------ Data

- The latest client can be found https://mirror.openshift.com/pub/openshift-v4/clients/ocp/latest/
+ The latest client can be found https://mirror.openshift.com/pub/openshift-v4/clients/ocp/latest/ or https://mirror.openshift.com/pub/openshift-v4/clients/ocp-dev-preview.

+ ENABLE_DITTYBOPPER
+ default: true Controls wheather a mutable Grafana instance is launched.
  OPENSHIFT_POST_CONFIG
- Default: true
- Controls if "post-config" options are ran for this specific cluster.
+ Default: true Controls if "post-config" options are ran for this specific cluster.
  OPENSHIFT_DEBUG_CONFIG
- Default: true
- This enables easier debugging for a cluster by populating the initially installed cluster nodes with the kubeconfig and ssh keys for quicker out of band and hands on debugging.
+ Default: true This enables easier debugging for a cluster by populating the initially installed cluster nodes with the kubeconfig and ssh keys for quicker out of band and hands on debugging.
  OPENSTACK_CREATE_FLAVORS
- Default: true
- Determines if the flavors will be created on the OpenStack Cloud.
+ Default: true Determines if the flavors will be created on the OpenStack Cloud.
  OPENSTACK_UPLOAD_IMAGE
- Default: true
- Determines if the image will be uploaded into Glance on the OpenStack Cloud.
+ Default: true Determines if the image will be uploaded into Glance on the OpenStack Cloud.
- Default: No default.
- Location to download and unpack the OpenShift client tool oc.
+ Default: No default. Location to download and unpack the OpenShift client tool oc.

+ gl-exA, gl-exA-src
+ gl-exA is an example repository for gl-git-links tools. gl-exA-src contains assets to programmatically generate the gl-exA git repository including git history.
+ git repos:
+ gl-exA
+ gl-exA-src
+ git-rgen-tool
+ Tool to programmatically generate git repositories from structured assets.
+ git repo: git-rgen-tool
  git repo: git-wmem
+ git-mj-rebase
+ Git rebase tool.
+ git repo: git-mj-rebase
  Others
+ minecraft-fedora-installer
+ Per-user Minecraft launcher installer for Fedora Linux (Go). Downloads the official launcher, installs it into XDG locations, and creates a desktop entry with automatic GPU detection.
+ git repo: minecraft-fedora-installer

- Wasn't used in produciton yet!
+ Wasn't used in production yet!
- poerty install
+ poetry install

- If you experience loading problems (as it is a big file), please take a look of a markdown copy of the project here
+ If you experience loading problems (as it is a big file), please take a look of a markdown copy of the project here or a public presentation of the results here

------------

About this exercise
An identical copy of the preceding records should be returned.

Reply
- The latest client can be found https://mirror.openshift.com/pub/openshift-v4/clients/ocp/latest/
+ The latest client can be found https://mirror.openshift.com/pub/openshift-v4/clients/ocp/latest/ or https://mirror.openshift.com/pub/openshift-v4/clients/ocp-dev-preview.

+ ENABLE_DITTYBOPPER
+ default: true Controls wheather a mutable Grafana instance is launched.
  OPENSHIFT_POST_CONFIG
- Default: true
- Controls if "post-config" options are ran for this specific cluster.
+ Default: true Controls if "post-config" options are ran for this specific cluster.
  OPENSHIFT_DEBUG_CONFIG
- Default: true
- This enables easier debugging for a cluster by populating the initially installed cluster nodes with the kubeconfig and ssh keys for quicker out of band and hands on debugging.
+ Default: true This enables easier debugging for a cluster by populating the initially installed cluster nodes with the kubeconfig and ssh keys for quicker out of band and hands on debugging.
  OPENSTACK_CREATE_FLAVORS
- Default: true
- Determines if the flavors will be created on the OpenStack Cloud.
+ Default: true Determines if the flavors will be created on the OpenStack Cloud.
  OPENSTACK_UPLOAD_IMAGE
- Default: true
- Determines if the image will be uploaded into Glance on the OpenStack Cloud.
+ Default: true Determines if the image will be uploaded into Glance on the OpenStack Cloud.
- Default: No default.
- Location to download and unpack the OpenShift client tool oc.
+ Default: No default. Location to download and unpack the OpenShift client tool oc.

+ gl-exA, gl-exA-src
+ gl-exA is an example repository for gl-git-links tools. gl-exA-src contains assets to programmatically generate the gl-exA git repository including git history.
+ git repos:
+ gl-exA
+ gl-exA-src
+ git-rgen-tool
+ Tool to programmatically generate git repositories from structured assets.
+ git repo: git-rgen-tool
  git repo: git-wmem
+ git-mj-rebase
+ Git rebase tool.
+ git repo: git-mj-rebase
  Others
+ minecraft-fedora-installer
+ Per-user Minecraft launcher installer for Fedora Linux (Go). Downloads the official launcher, installs it into XDG locations, and creates a desktop entry with automatic GPU detection.
+ git repo: minecraft-fedora-installer

- Wasn't used in produciton yet!
+ Wasn't used in production yet!
- poerty install
+ poetry install

- If you experience loading problems (as it is a big file), please take a look of a markdown copy of the project here
+ If you experience loading problems (as it is a big file), please take a look of a markdown copy of the project here or a public presentation of the results here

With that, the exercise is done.